Para a LIPU, é imprescindível pedir um parecer técnico-científico ao ISPRA — o Instituto Superior para a Proteção e Pesquisa Ambiental — para avaliar o alcance real dos impactos sobre as aves e o ambiente marinho. A entidade exige também o respeito integral de todos os vínculos legais e ambientais existentes na área.
Em tom que mistura indignação e esperança, a organização observa um crescente engajamento público: “Mesmo diante de práticas empresariais que lembram um passado de desrespeito ambiental, vemos nascer uma vontade coletiva de iluminar novos caminhos — para que a natureza permaneça acessível às populações locais e preservada para as próximas gerações”, registra a nota enviada à Espresso Italia.

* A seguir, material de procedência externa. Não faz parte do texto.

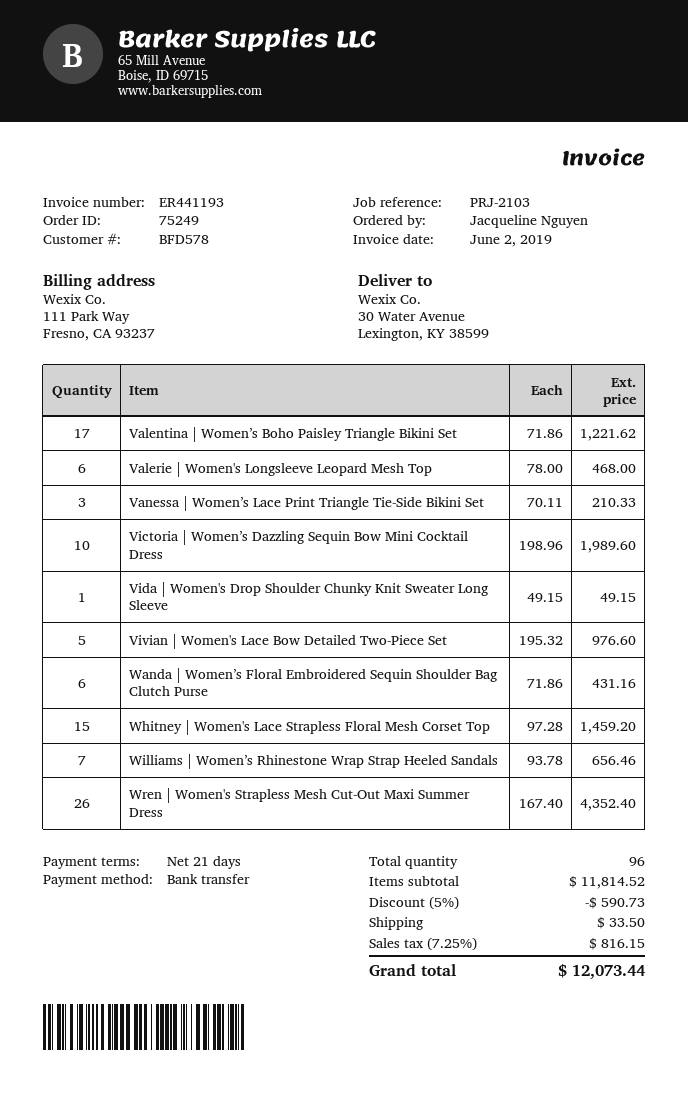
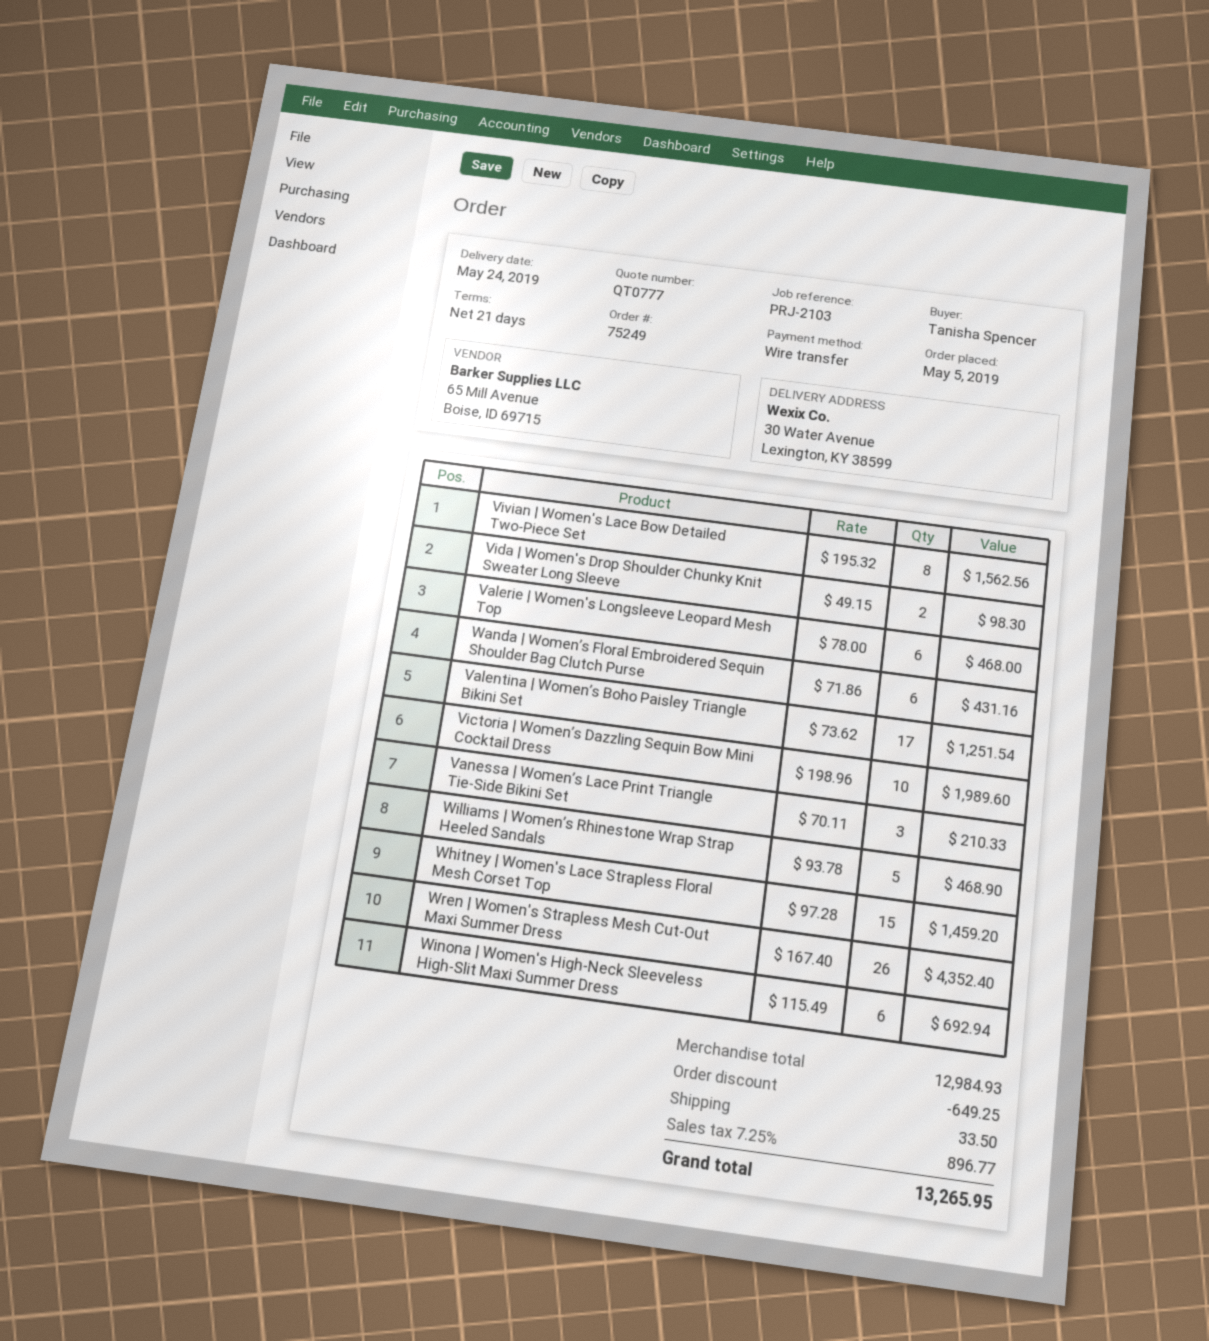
ordered by: Jacqueline Nguyen -> Tanisha Spencer
Valentina | Women’s Boho Paisley Triangle Bikini Set: 17 x 71.86 = 1221.62 -> 17 x 73.62 = 1251.54
Vida | Women's Drop Shoulder Chunky Knit Sweater Long Sleeve: 1 x 49.15 = 49.15 -> 2 x 49.15 = 98.30
Vivian | Women's Lace Bow Detailed Two-Piece Set: 5 x 195.32 = 976.60 -> 8 x 195.32 = 1562.56
Williams | Women’s Rhinestone Wrap Strap Heeled Sandals: 7 x 93.78 = 656.46 -> 5 x 93.78 = 468.90
Winona | Women's High-Neck Sleeveless High-Slit Maxi Summer Dress: none -> 6 x 115.49 = 692.94
subtotal: 11814.52 -> 12984.93
discount: 590.73 -> 649.25
tax: 7.25% = 816.15 -> 7.25% = 896.77
total: 12073.44 -> 13265.95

O caso de Tavolara Bay revela o conflito entre modelos de crescimento baseados em turismo de alto padrão e a necessidade de conservar habitats críticos. É um chamado para semear soluções que conciliem desenvolvimento e proteção, evitando a perda de legado natural que, uma vez comprometido, é difícil de restaurar.
A Espresso Italia acompanhará os desdobramentos e publicará atualizações, incluindo eventuais pareceres do ISPRA e respostas institucionais. Enquanto isso, a voz da sociedade civil permanece acesa, pronta a iluminar o debate e a defender o horizonte límpido que a ilha de Tavolara conserva.